[Landing page]

Technical Review

Biomedical Knowledge Discovery in Networks Through Language/Graphical Models and Machine Learning

Last modified: 2018-11-26

Copyright © 2018-present, Victoria A. Stuart

Please cite this work as:

    Stuart, Victoria A. (August 2018) "Biomedical Knowledge Discovery in Networks Through Language/Graphical Models and Machine Learning" https://persagen.com/resources/biokdd-review.html.   [BibTex]


The past several years have seen stunning advances in machine learning (ML) and natural language processing (NLP).

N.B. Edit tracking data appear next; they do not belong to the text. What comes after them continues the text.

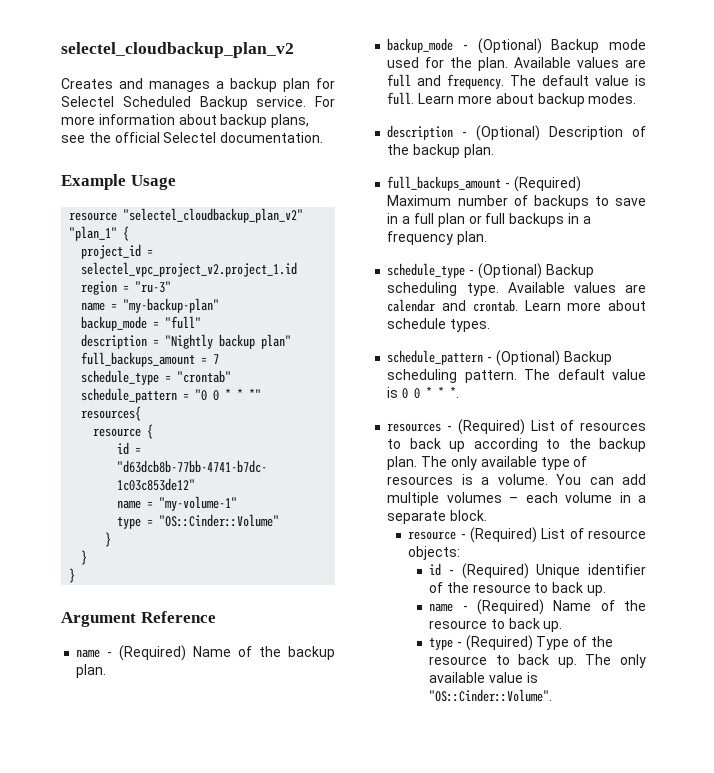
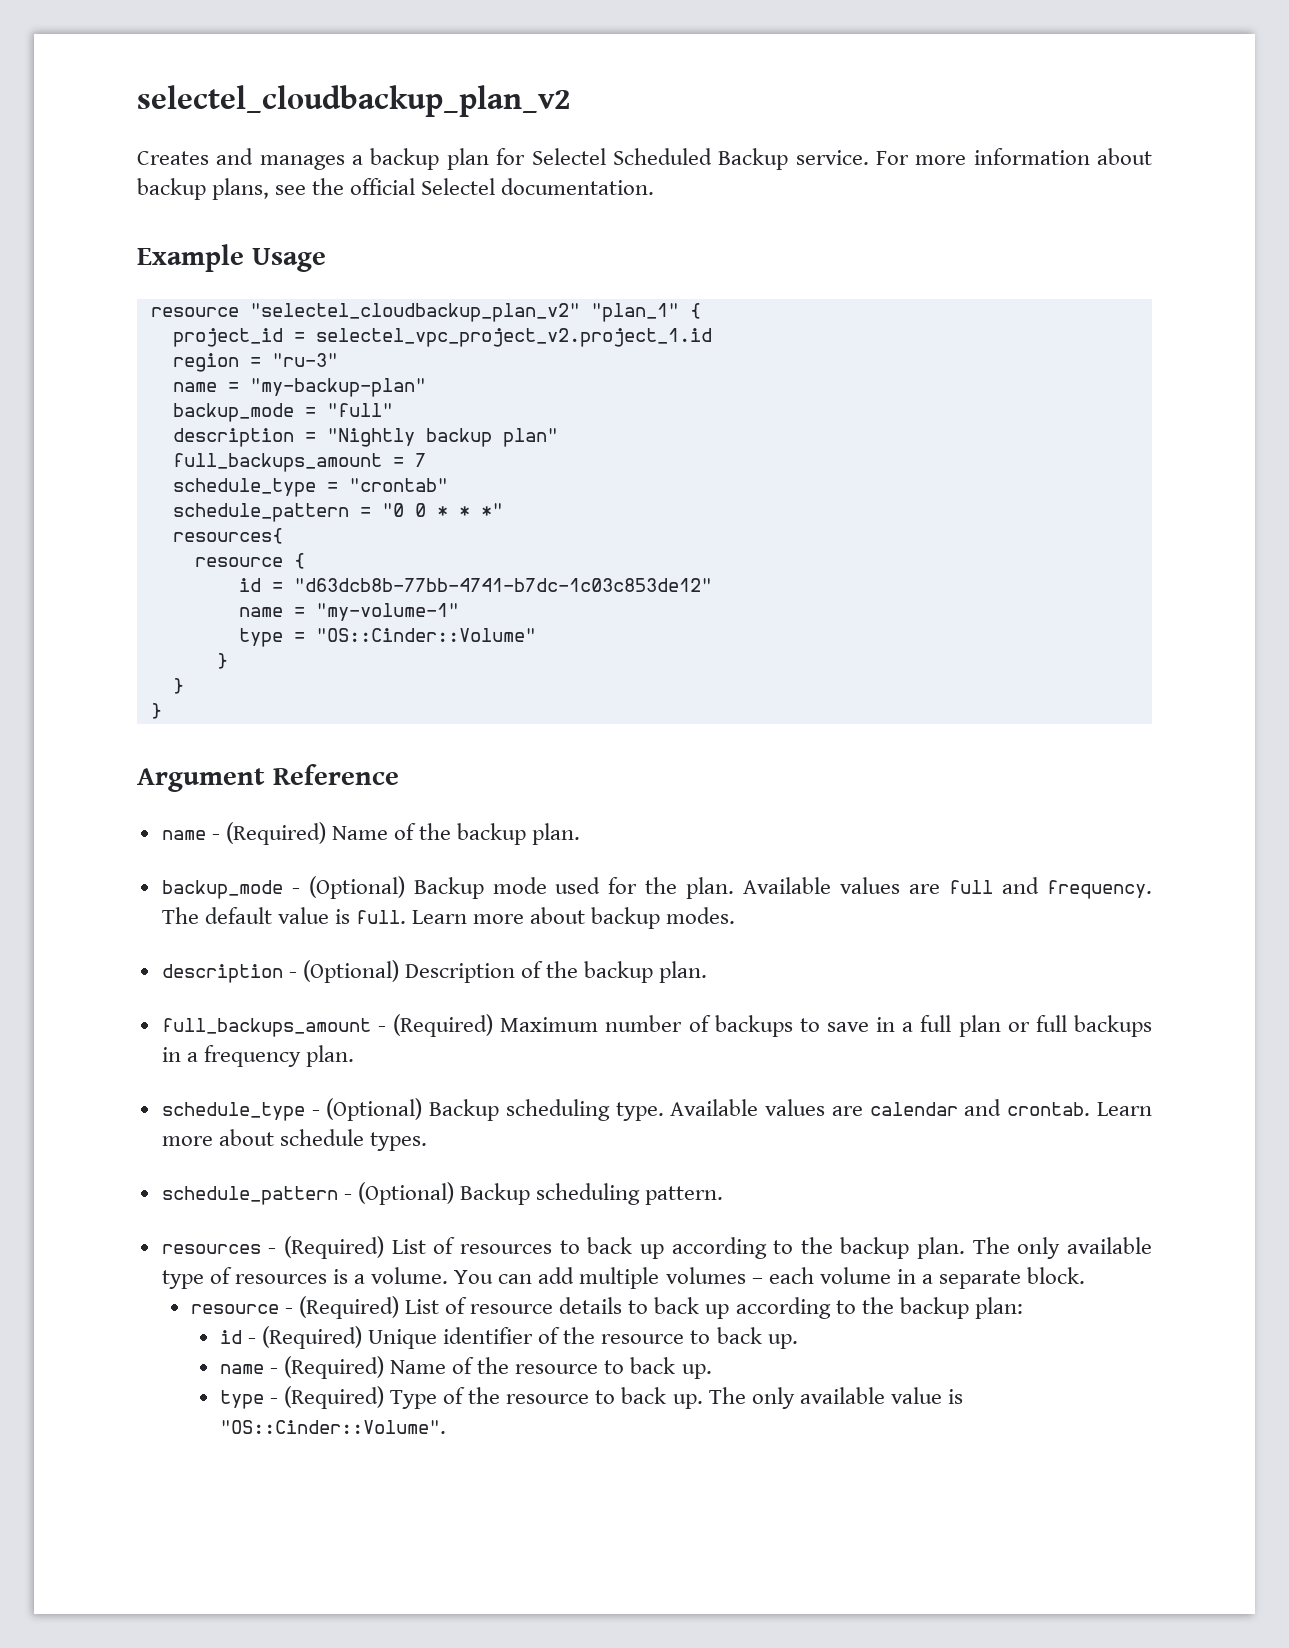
- The default value is 0 0 * * *.
- resource - (Required) List of resource objects:
+ resource - (Required) List of resource details to back up according to the backup plan:

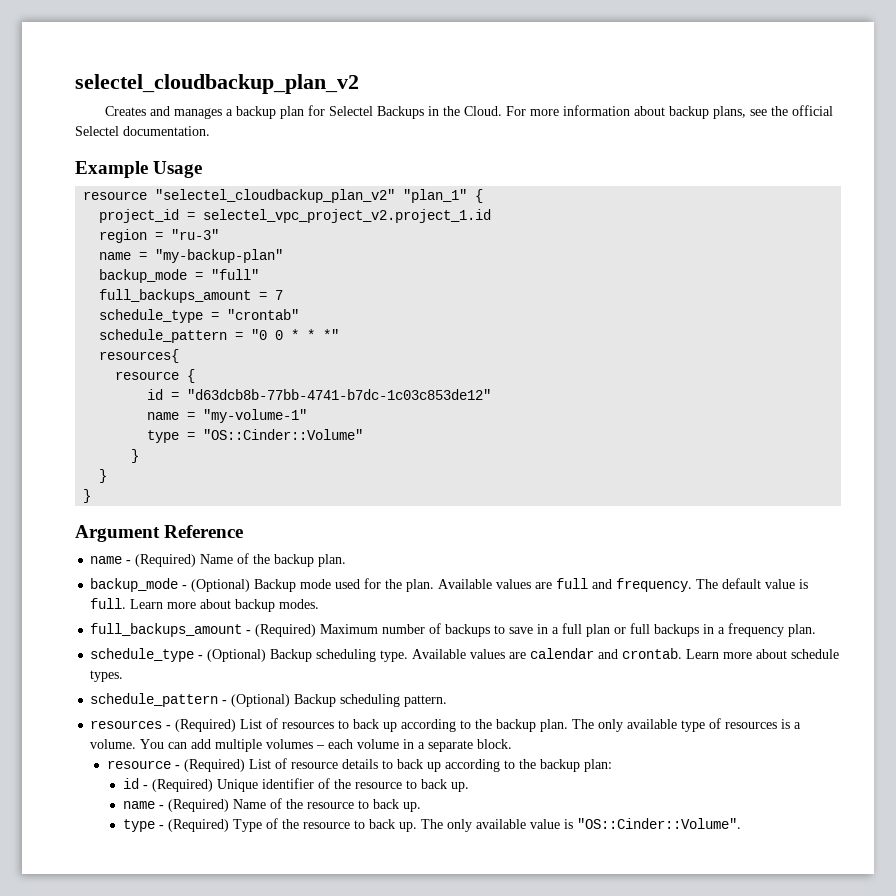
- Creates and manages a backup plan for Selectel Scheduled Backup service.
+ Creates and manages a backup plan for Selectel Backups in the Cloud.
- description = "Nightly backup plan"
- description - (Optional) Description of the backup plan.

In this TECHNICAL REVIEW I survey leading approaches to ML and NLP applicable to the biomedical domain, with a particular focus on:

  • construction of structured knowledge stores (commonsense knowledge):

    • textual knowledge stores (ideal for storing reference material)

    • knowledge graphs (ideal for storing relational data)

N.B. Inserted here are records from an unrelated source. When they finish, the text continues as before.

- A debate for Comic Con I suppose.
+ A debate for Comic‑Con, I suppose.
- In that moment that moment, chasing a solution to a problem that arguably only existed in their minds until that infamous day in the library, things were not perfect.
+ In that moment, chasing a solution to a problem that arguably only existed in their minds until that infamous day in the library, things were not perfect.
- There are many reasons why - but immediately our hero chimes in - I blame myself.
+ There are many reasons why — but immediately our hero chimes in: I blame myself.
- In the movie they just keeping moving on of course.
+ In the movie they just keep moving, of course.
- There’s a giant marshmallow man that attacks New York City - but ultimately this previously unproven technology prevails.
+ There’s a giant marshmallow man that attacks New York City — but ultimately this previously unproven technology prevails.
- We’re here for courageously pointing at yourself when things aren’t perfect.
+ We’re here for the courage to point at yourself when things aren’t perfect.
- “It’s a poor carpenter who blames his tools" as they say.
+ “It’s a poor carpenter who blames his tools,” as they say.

  • natural language understanding:

    • word embedding (applicable to representation learning, relation extraction/link prediction, language understanding, and knowledge discovery):

    • natural language models (to better understand and leverage natural language and text);

    • natural language inference (recognizing textual entailment: identifying the relationship between a premise and a hypothesis)

    • reading comprehension (ability to process text, understand its meaning, and integrate it with preexisting knowledge);

    • commonsense reasoning (ability to make presumptions about the type and essence of ordinary situations);

    • question answering and recommendation (addressing user inquiry);

  • information overload (including text classification and summarization);

  • transfer learning and multi-task learning (leveraging existing knowledge and models for new tasks);

  • explainable/interpretable models (rendering machine learning decisions/output transparent to human understanding);

  • in silico modeling (using computer models to model biochemical, biomolecular, pharmacological and physiological processes).

Particular attention will be placed on advances in NLP and ML that are applicable to biomolecular and biomedical studies, and clinical science.


  • These contents are presented as summary notes, not a research paper: my intent here is to summarize the recent literature relevant to the subject areas indicated in the Table of Contents. While this REVIEW is comprehensive, it is not an exhaustive survey of that literature, as it reflects my personal interests.

  • The terms “machine learning” and “neural networks” are used interchangeably.

  • For convenience I will often repeat key abbreviation definitions in various subsections. Also, I generally do not pluralize abbreviations (e.g., RNN, not RNNs ) unless not doing so leads to ambiguity.

  • I will paraphrase references inline with relevant URLs provided, generally forgoing the use of author names etc. but occasionally mentioning key individuals and dates.

  • Internal references to other parts of this REVIEW (and my Glossary) are presented as green hyperlinks.

  • Less frequently you will encounter orange-brown hyperlinks, which are “mouseover” images (supplementary content that I think is important, but I do not want to have prominently displayed unless you move your cursor over that link). Example.

  • Please refer to my Glossary (and this glossary) for descriptions of some of the terms and concepts used in this REVIEW.